**EXERCISE AIM:** I need every line of the material below that includes the string "licenses".

(SUPPLIED MATERIAL begins)

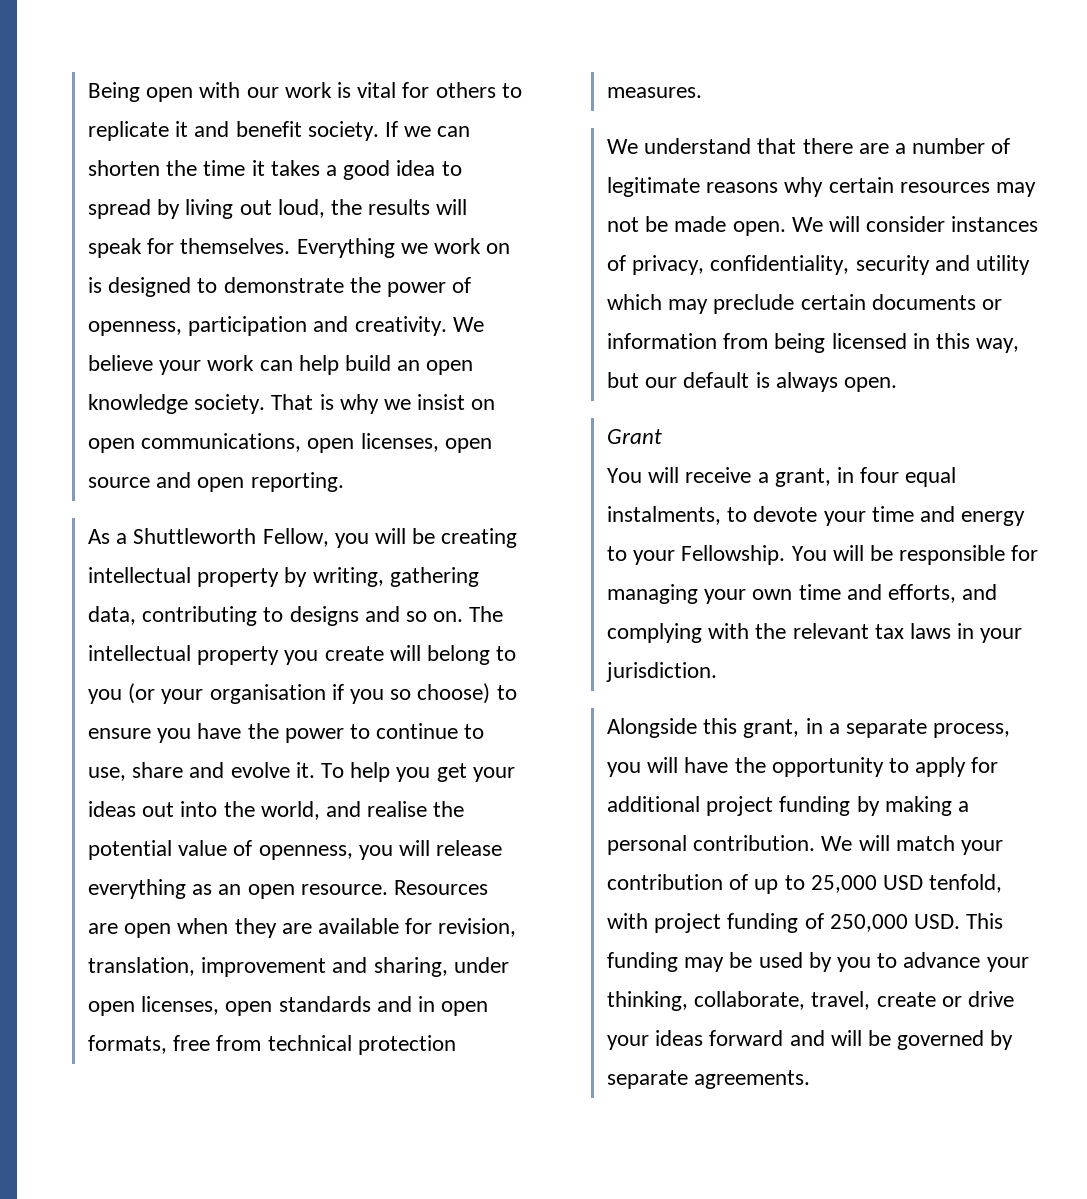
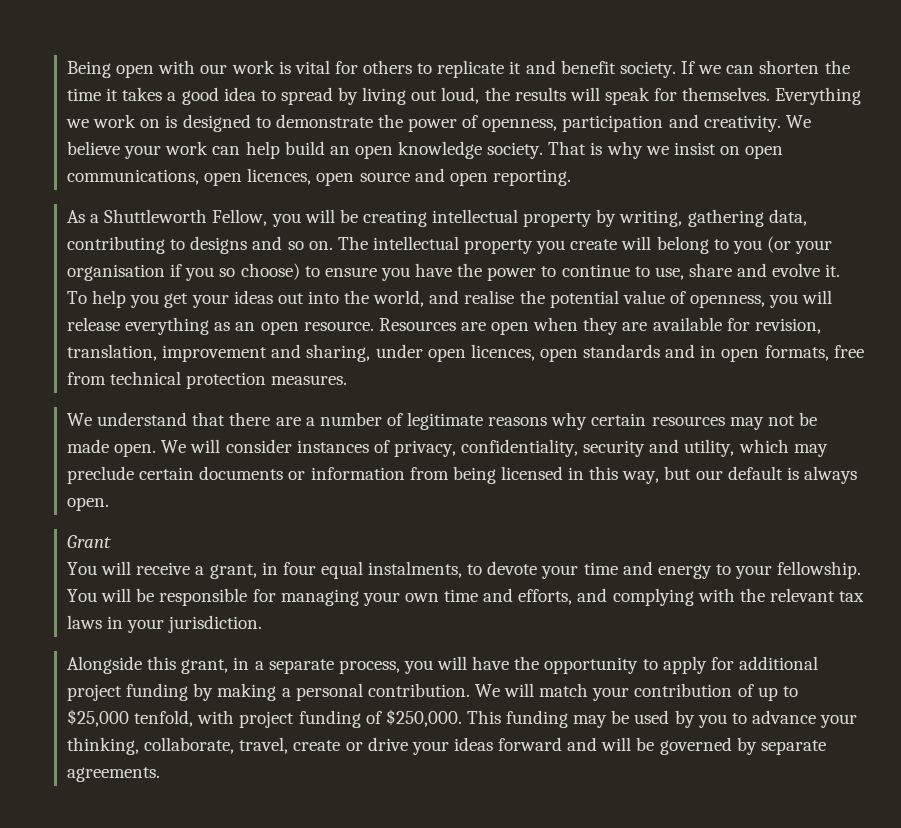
[360,433,439,452] licenses, -> [247,168,312,185] licences,
[141,996,220,1015] licenses, -> [470,344,535,361] licences,
[976,255,1031,275] utility -> [684,439,735,457] utility,
[681,545,786,565] Fellowship. -> [777,561,862,579] fellowship.
[810,875,924,893] 25,000 USD -> [67,709,130,727] $25,000
[829,914,961,932] 250,000 USD. -> [385,709,462,727] $250,000.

(SUPPLIED MATERIAL ends)

**SOLUTION BELOW:**
[360,433,439,452] licenses, -> [247,168,312,185] licences,
[141,996,220,1015] licenses, -> [470,344,535,361] licences,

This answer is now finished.